LONDON—Four bombs that exploded relatively harmlessly aboard subway trains and a bus here Thursday were intended to cause much larger blasts, British police said, and may prove critical in the investigation of the explosions that killed at least 56 people two weeks ago.

London Metropolitan Police chief Sir Ian Blair said he was not yet willing to link the two sets of explosions, but noted that the attacks were eerily similar—three subway trains and a double-decker bus targeted by four bombs set to go off nearly simultaneously.

"There is clear resonance here, isn't there?" he said.

One important difference—the failure of Thursday's bombs to cause massive destruction—could prove critical. Not only did police recover unexploded materials at the sites of Thursday's explosions, but witnesses also saw at least some of the suspected bombers fleeing the scene as chaos set in.
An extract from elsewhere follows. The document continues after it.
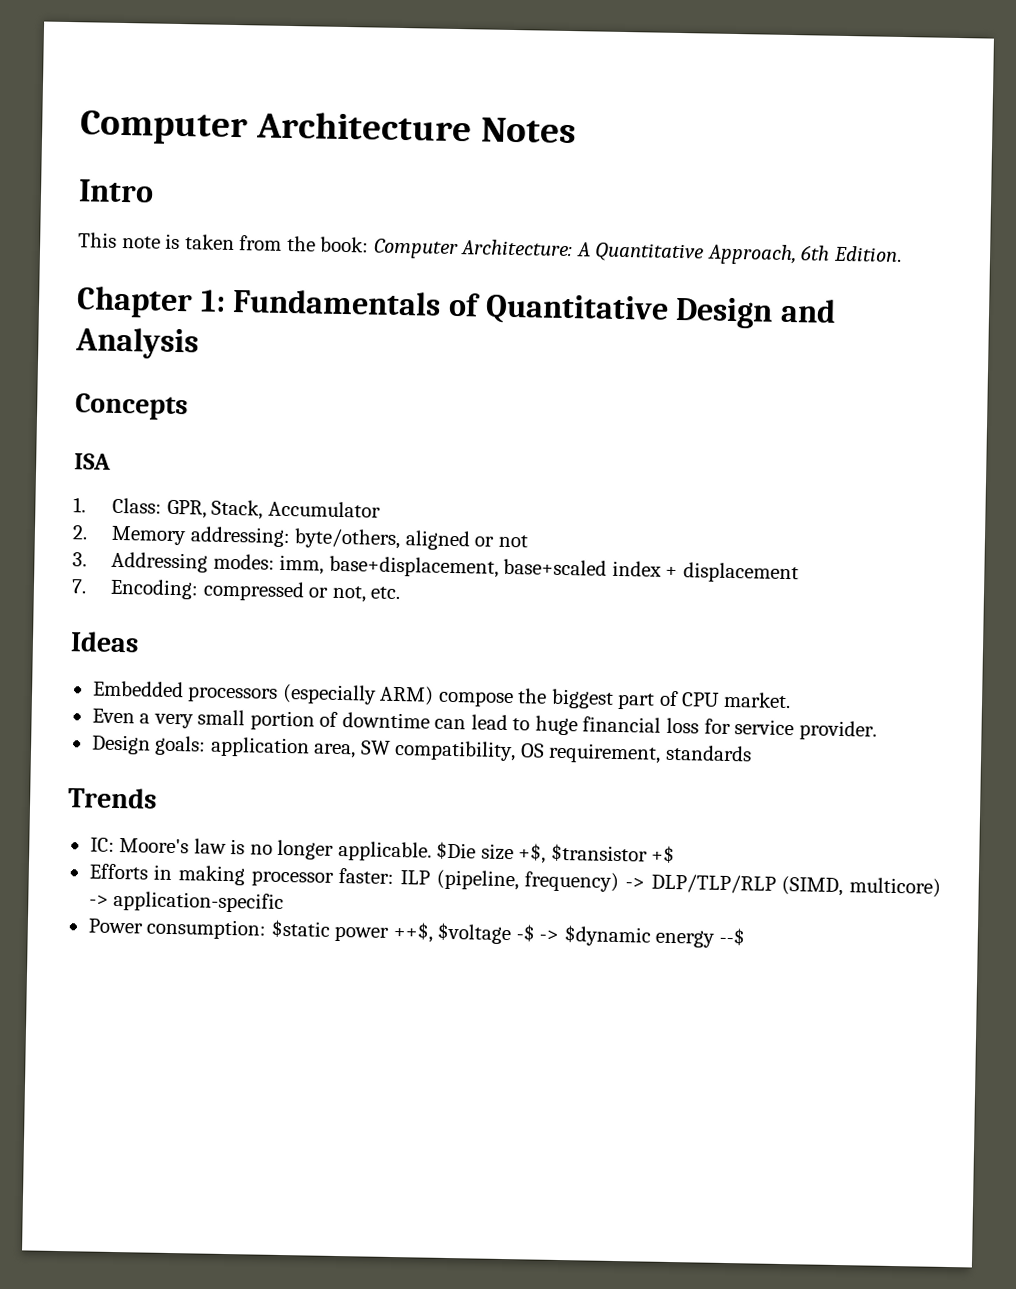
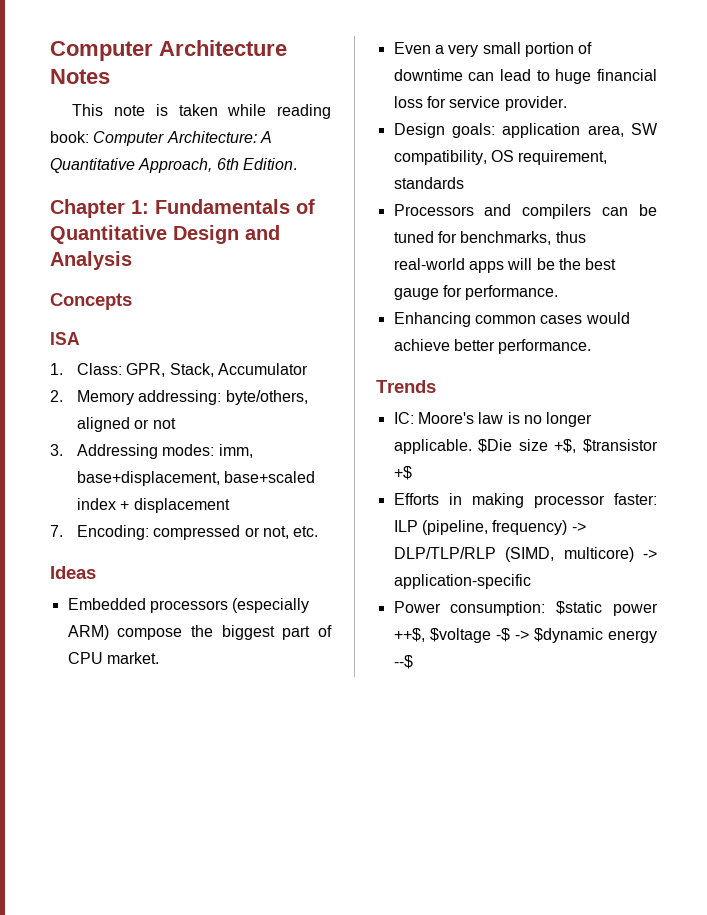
[78,179,154,203] // Intro -> (110, 76) none
[239,235,316,252] from the -> [227,104,331,119] while reading
(752, 753) none -> [393,204,657,219] [393,231,586,245] [393,258,617,273] [393,285,559,300] [393,312,630,327] [393,339,592,354] // Processors and compilers can be tuned for benchmarks, thus real-world apps will be the best gauge for performance. // Enhancing common cases would achieve better performance.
"We do believe that this may represent a significant breakthrough in the sense that there is obviously forensic material at these scenes which may be very helpful to us," Blair said. "So I feel very positive about some of these developments."

There was no claim of responsibility for Thursday's explosions, which struck during the lunch hour and did limited damage. Only one person was reported injured, though later reports attributed the injuries to an asthma attack.

Police offered no details of why the bombs didn't fully detonate.

But the explosions—aboard subway trains near the Oval, Warren Street and Shepherd's Bush stations, and on a No. 26 bus near Hackney—produced panicked scenes as passengers pushed through doors from one subway car to the next or dashed from subway platforms to the street.

Hours later, at least six subway stations remained closed and residents near the Shepherd's Bush subway station were being kept from their homes by a police cordon.

"I don't see any end to it at the moment unless the way of the world changes," said Tony Eacus, 45, who couldn't get home because of the investigation.

Two weeks ago, Eacus had walked two hours to get home from work after the July 7 explosions closed the subway system. Thursday's explosions, he said, filled him with a "general feeling of helplessness."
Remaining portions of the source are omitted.